Каморка оказалась сносной комнатой, правда, без окон, но убранной слишком хорошо по сравнению с остальными комнатами. На кровати лежал мужчина лет сорока пяти. Бритый, с пушистыми светлыми усами, голова лысая, нос приплюснутый. Я обратил внимание на его руки: широкая ладонь, а из нее вылезло пять длинных пальцев и каждый возле ногтя сворачивал влево, — неприятная рука.
— Больны, что ль?
Он застонал.
— Ох, болен. Давно не выхожу. Ревматизма мучит. Ох, святые угодники!
И взгляд его маленьких серых глаз обратился к образу, свисавшему с угла напротив.
— Я доктора вам приведу.
— Ох, не надо, не верю им, лучше жениными средствами.
И он заискивающе посмотрел на меня.
У изголовья стоял стул, на котором висел наспех брошенный пиджак и жилет. На сиденьи тикали серебряные круглые часы. Под стулом стояла пара сапог.
Я быстро сорвал с него одеяло. Он привскочил даже.

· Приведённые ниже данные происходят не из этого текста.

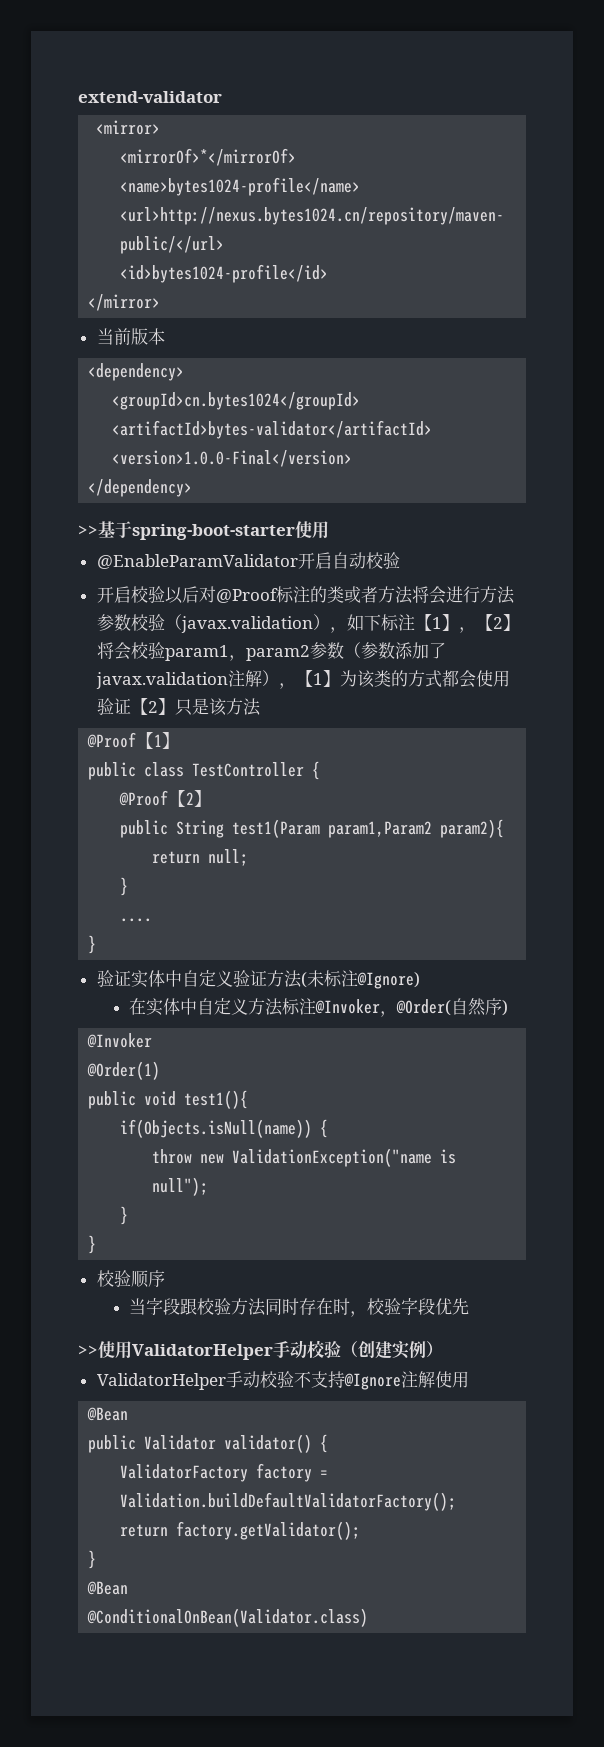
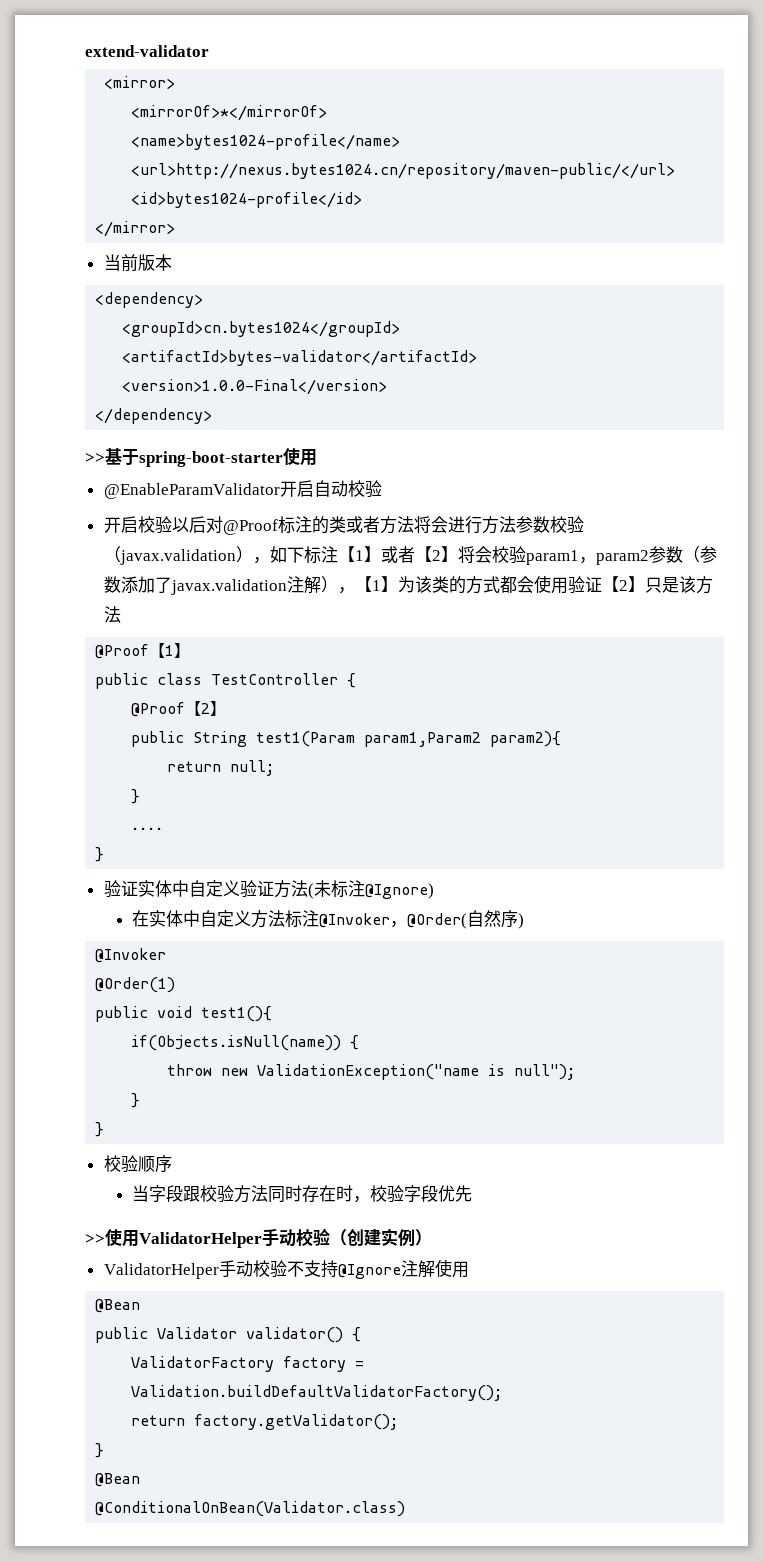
- 开启校验以后对@Proof标注的类或者方法将会进行方法参数校验（javax.validation），如下标注【1】，【2】将会校验param1，param2参数（参数添加了javax.validation注解），【1】为该类的方式都会使用验证【2】只是该方法
+ 开启校验以后对@Proof标注的类或者方法将会进行方法参数校验（javax.validation），如下标注【1】或者【2】将会校验param1，param2参数（参数添加了javax.validation注解），【1】为该类的方式都会使用验证【2】只是该方法

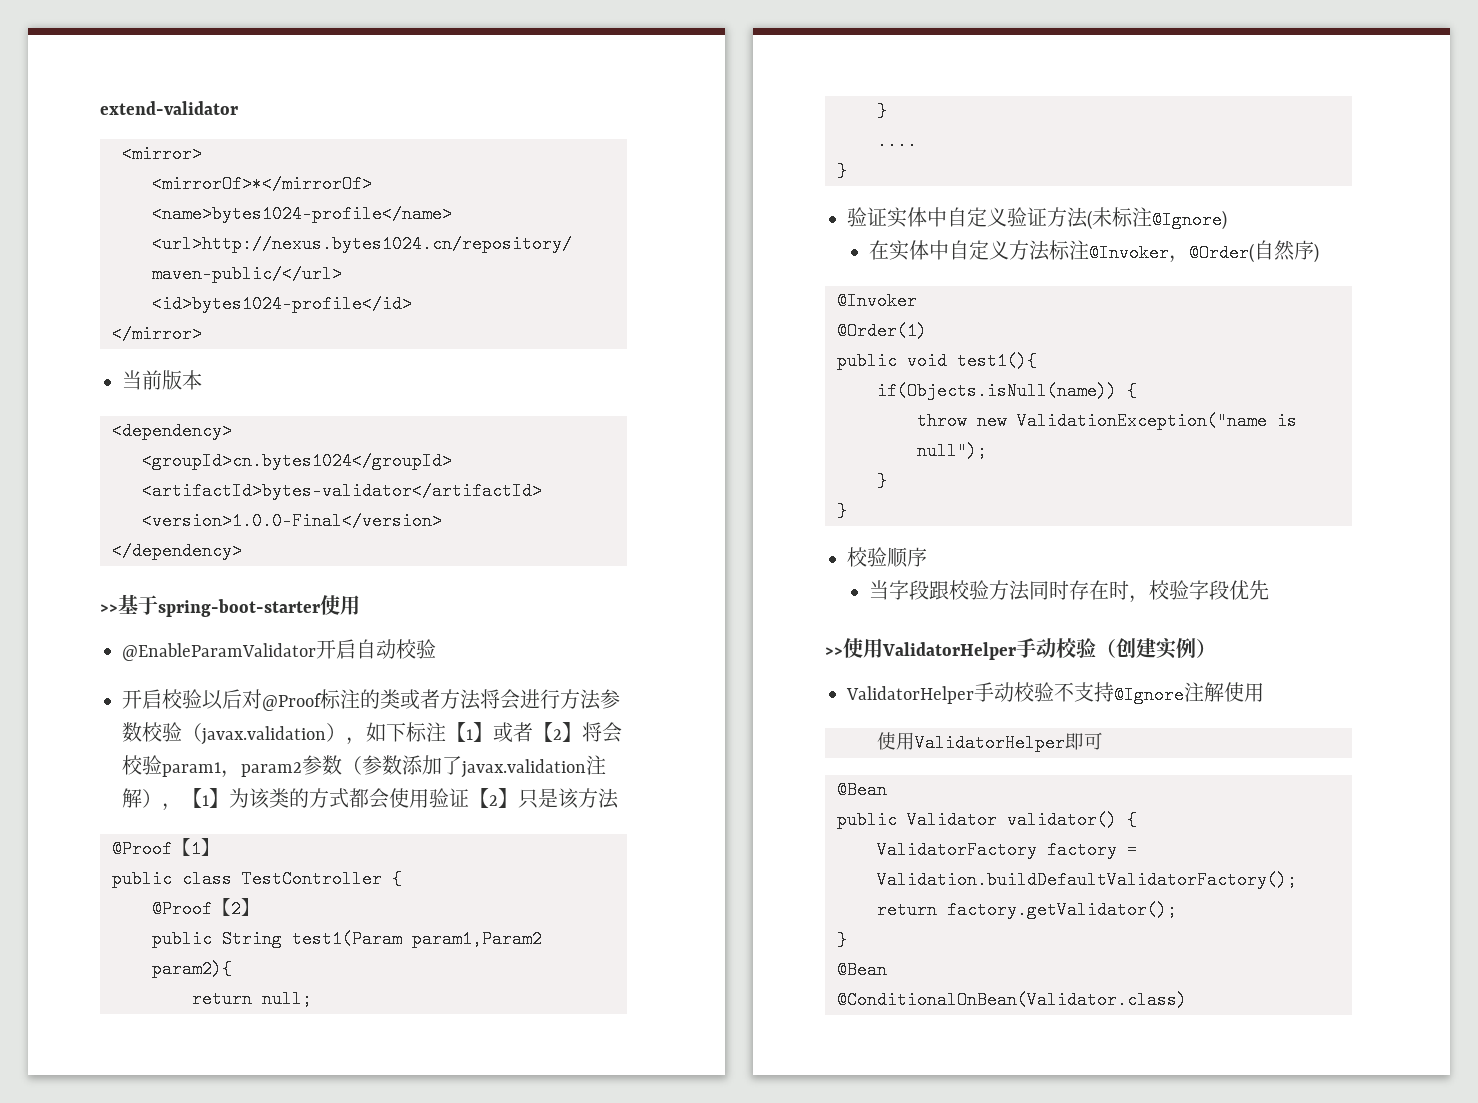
+ 使用ValidatorHelper即可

Ну, да, я был прав, — брюки были на нем.
Под щеками у него гневно заходили желваки. Он, видно, хотел вскочить, но потом сдержался.
— Шутник вы!
— Нет! — иронически сказал я. — Шутник вы, — лежите в теплых брюках, Вы лучше теплое одеяло возьмите, вместо пикейного, если вам в июле месяце холодно.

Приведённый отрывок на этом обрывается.